Zum einen kommen Skalenerträge zum Tragen. Denn meist werden informationsbasierte Güter angeboten, die über das Internet global vertrieben werden. Das verursacht hohe Fixkosten, jedoch wenig variable Kosten. Denken Sie zum Beispiel an eine Suchmaschine. Ist sie erst einmal eingerichtet, kann sie sehr kostengünstig zig tausenden Nutzern dienen. Sicherlich fallen auch mit jeder Suchanfrage gewisse Kosten an. Aber die Gesamtkosten steigen mit der Zahl der Nutzer vergleichsweise langsam.

Zum anderen spielen Netzwerkeffekte eine Rolle. Eine Plattform wird umso attraktiver, je mehr Personen sie nutzen und über je mehr Daten sie verfügt. Beides stärkt den Marktführer und erschwert es neuen Anbietern, auf dem Markt Fuß zu fassen.

Solche Netzwerkeffekte treten selbst dann auf, wenn die Nutzer der Plattform gar keinen direkten Kontakt miteinander haben. Beispielsweise zieht es Konsumenten zu Plattformen mit vielen attraktiven Angeboten. Die Anbieter wiederum sind dort zahlreich vertreten, wo sie ein breites Publikum für ihre Produkte finden. Der Ökonom Jean Tirole hat digitale Plattformen deshalb mit Großstädten verglichen: Obwohl sich die meisten Bewohner dort nicht kennen, profitieren alle davon, dass sich in der Stadt viele Unternehmen ansiedeln und ein reiches Kulturleben geboten wird.[12]

Netzwerk- und Skaleneffekte im digitalen Raum führen mit der Zeit dazu, dass sich einzelne Unternehmen durchsetzen. In diesem Zusammenhang wird häufig vom Aufstieg der „Superstar“-Firmen gesprochen. Mit ihrer Marktmacht können sie dann erhöhte Gewinnmargen einstreichen und Marktzutritte erschweren.

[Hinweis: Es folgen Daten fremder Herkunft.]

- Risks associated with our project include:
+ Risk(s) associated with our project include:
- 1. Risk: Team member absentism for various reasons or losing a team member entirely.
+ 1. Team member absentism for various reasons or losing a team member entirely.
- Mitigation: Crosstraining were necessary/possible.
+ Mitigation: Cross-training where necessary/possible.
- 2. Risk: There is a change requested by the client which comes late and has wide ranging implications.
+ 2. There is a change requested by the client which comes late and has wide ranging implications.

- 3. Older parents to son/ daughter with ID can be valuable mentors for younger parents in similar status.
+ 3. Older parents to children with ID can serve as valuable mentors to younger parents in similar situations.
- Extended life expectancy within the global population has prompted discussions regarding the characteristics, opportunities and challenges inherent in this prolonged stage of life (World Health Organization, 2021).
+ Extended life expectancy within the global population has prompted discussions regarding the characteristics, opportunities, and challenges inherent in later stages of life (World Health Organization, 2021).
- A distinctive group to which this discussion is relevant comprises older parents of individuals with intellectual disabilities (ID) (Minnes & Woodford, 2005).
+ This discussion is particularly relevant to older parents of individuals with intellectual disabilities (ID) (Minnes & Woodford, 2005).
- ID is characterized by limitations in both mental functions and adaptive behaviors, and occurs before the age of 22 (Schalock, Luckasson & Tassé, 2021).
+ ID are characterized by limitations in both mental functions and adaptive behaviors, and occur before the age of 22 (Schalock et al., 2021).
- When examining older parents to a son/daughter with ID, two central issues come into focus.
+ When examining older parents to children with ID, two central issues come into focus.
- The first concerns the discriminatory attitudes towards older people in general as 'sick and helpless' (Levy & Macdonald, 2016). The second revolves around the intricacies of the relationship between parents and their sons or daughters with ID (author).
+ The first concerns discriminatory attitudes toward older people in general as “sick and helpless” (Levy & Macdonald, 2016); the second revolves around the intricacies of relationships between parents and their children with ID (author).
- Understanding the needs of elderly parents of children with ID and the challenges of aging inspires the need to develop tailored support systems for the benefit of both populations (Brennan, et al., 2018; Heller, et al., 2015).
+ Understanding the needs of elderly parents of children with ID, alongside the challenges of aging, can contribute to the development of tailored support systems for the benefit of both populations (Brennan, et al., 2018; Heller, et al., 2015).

Auf diese Problematik der Digitalisierung sollten Politik und Kartellwächter künftig besonders achten, damit sich das Marktgeschehen nicht zu einer Partie Monopoly entwickelt, bei der nur einer siegt und alle anderen verlieren. Tatsächlich werden zurzeit entsprechende Schritte zur Modernisierung geprüft. So hat die Europäische Kommission gerade einen Expertenbericht eingeholt, und die Bundesregierung rief die Kommission Wettbewerbsrecht 4.0 ins Leben.

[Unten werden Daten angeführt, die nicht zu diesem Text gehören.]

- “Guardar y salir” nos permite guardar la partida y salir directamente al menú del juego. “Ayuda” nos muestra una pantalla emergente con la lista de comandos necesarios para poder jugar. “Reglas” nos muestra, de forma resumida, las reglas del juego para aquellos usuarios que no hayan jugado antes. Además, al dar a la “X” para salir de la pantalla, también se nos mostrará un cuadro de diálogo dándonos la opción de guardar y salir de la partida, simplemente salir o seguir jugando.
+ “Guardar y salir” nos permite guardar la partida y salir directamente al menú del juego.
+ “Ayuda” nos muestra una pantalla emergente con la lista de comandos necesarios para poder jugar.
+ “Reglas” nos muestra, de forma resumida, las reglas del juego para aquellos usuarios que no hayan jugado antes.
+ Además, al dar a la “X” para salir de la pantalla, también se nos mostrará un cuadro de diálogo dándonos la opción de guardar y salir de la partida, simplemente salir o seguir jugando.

Umgekehrt birgt die Digitalisierung auch Chancen, den Wettbewerb zu beleben: Auf den Online-Marktplätzen stehen Anbieter aus aller Welt und treten damit in Konkurrenz zu stationären Händlern. Vergleichsportale ermöglichen den Verbrauchern, mit wenigen Klicks den gesamten Markt zu überblicken, und erhöhen damit die Transparenz. Zwar werden nur etwa 10 % der Umsätze im deutschen Einzelhandel online getätigt. Aber 86 % der Verbraucher nutzen das Internet, um sich über Waren und Dienstleistungen zu informieren. Insgesamt stärkt dies den Wettbewerb und reduziert potenziell die Margen von Online- und Offline-Anbietern wie auch die Konsumentenpreise. So kommt eine Untersuchung der EZB zu dem Schluss, dass die zunehmende Nutzung des Online-Handels in der EU die Preissteigerungsrate bei Industriegütern (ohne Energie) seit 2003 jährlich um 0,1 Prozentpunkte gesenkt hat.[13]

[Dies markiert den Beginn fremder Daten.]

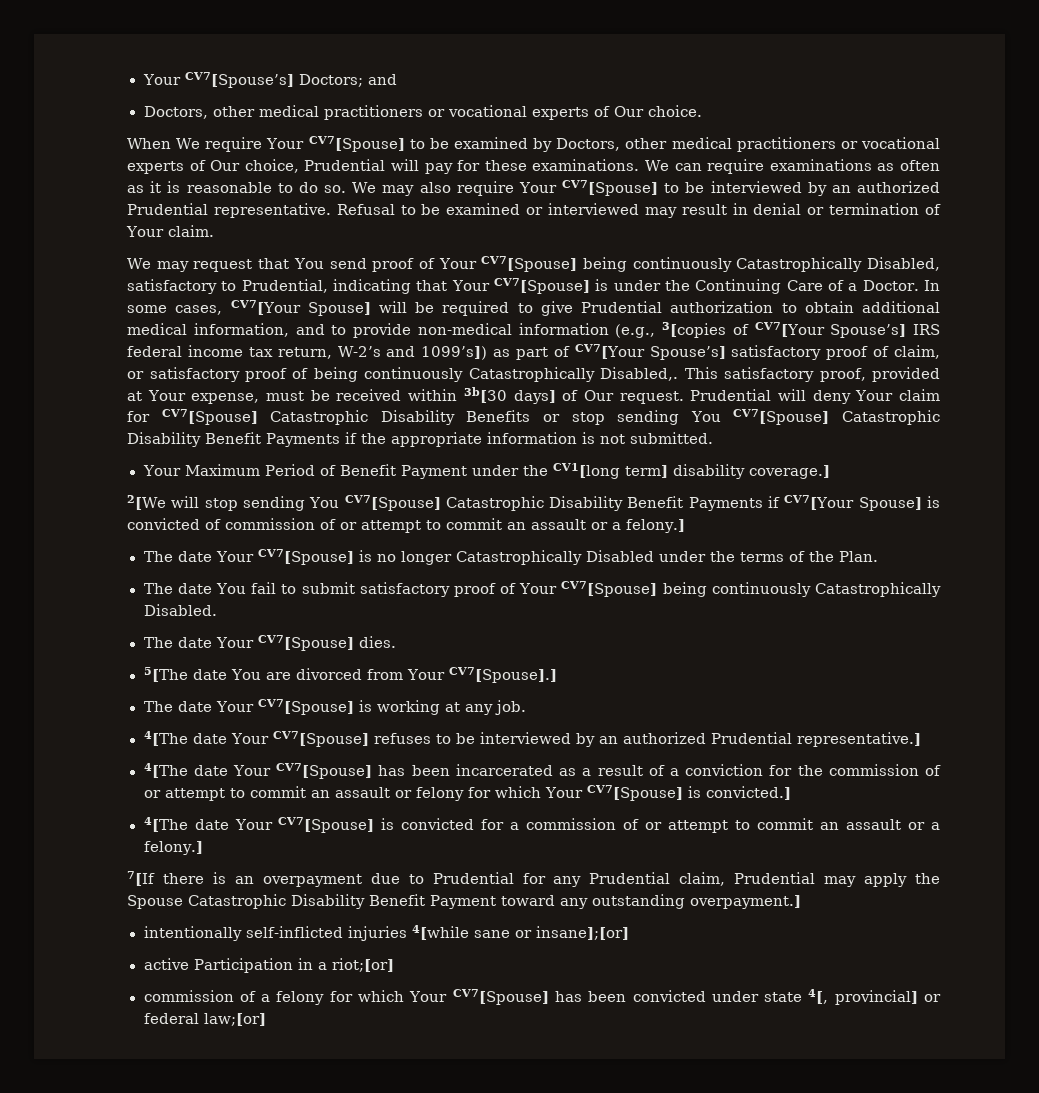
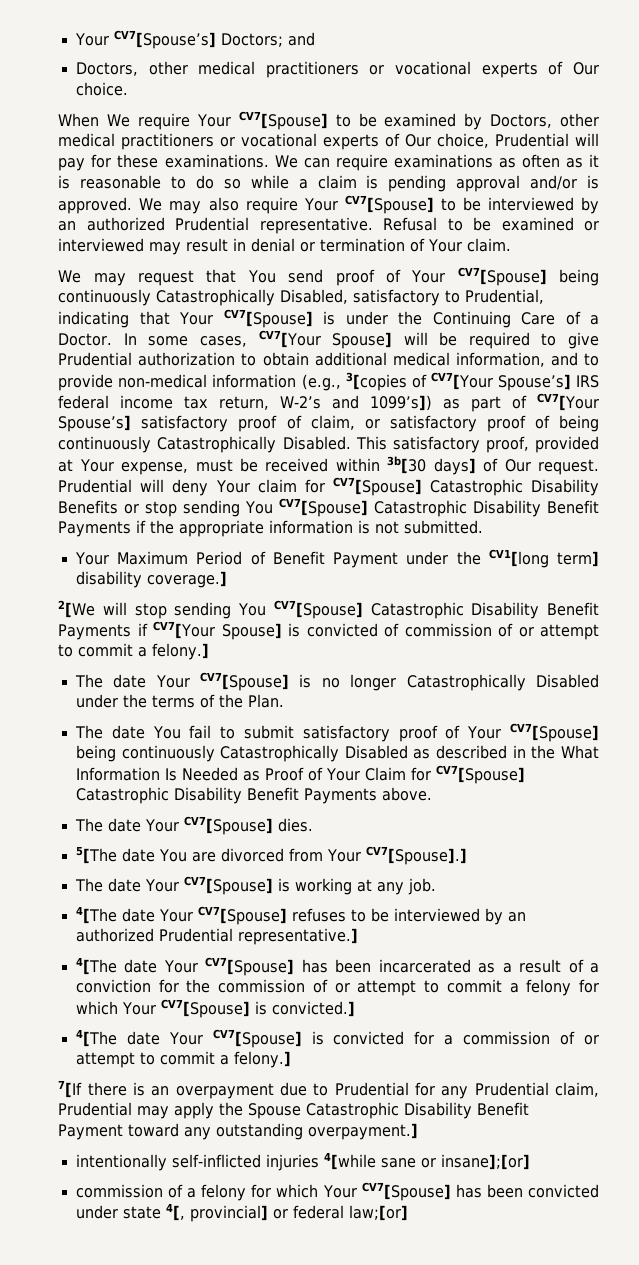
- We can require examinations as often as it is reasonable to do so.
+ We can require examinations as often as it is reasonable to do so while a claim is pending approval and/or is approved.
- In some cases, CV7[Your Spouse] will be required to give Prudential authorization to obtain additional medical information, and to provide non-medical information (e.g., 3[copies of CV7[Your Spouse’s] IRS federal income tax return, W-2’s and 1099’s]) as part of CV7[Your Spouse’s] satisfactory proof of claim, or satisfactory proof of being continuously Catastrophically Disabled,.
+ In some cases, CV7[Your Spouse] will be required to give Prudential authorization to obtain additional medical information, and to provide non-medical information (e.g., 3[copies of CV7[Your Spouse’s] IRS federal income tax return, W-2’s and 1099’s]) as part of CV7[Your Spouse’s] satisfactory proof of claim, or satisfactory proof of being continuously Catastrophically Disabled.
- 2[We will stop sending You CV7[Spouse] Catastrophic Disability Benefit Payments if CV7[Your Spouse] is convicted of commission of or attempt to commit an assault or a felony.]
+ 2[We will stop sending You CV7[Spouse] Catastrophic Disability Benefit Payments if CV7[Your Spouse] is convicted of commission of or attempt to commit a felony.]
- The date You fail to submit satisfactory proof of Your CV7[Spouse] being continuously Catastrophically Disabled.
+ The date You fail to submit satisfactory proof of Your CV7[Spouse] being continuously Catastrophically Disabled as described in the What Information Is Needed as Proof of Your Claim for CV7[Spouse] Catastrophic Disability Benefit Payments above.
- 4[The date Your CV7[Spouse] has been incarcerated as a result of a conviction for the commission of or attempt to commit an assault or felony for which Your CV7[Spouse] is convicted.]
+ 4[The date Your CV7[Spouse] has been incarcerated as a result of a conviction for the commission of or attempt to commit a felony for which Your CV7[Spouse] is convicted.]
- 4[The date Your CV7[Spouse] is convicted for a commission of or attempt to commit an assault or a felony.]
+ 4[The date Your CV7[Spouse] is convicted for a commission of or attempt to commit a felony.]
- active Participation in a riot;[or]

Wie sich die gegenläufigen Effekte des digitalen Wandels per saldo auf die Inflationsrate auswirken, lässt sich noch nicht mit Bestimmtheit sagen. Bisherige Forschungsergebnisse deuten zwar auf eine dämpfende, aber eher geringe Wirkung hin.[14]

3.2 ... die Wirtschaftspolitik

Auch hat sich der digitale Wandel bislang nicht in einer deutlichen Beschleunigung der Produktivitätsfortschritte niedergeschlagen. Manche sprechen deshalb von einem Paradoxon. In der Wissenschaft ringen Optimisten und Pessimisten noch miteinander, ob die neuen Technologien zur vollen Entfaltung ihrer Wirkung nur mehr Zeit bedürfen oder ob ihr Wachstumspotenzial im Vergleich zu früheren Innovationswellen geringer ist.

Klar ist aber, dass die Digitalisierung mit einem tiefgreifenden Strukturwandel einhergeht, der sowohl Risiken birgt als auch Chancen bietet. Um in Deutschland diese Chancen zu nutzen, muss die Politik heute die Weichen richtig stellen.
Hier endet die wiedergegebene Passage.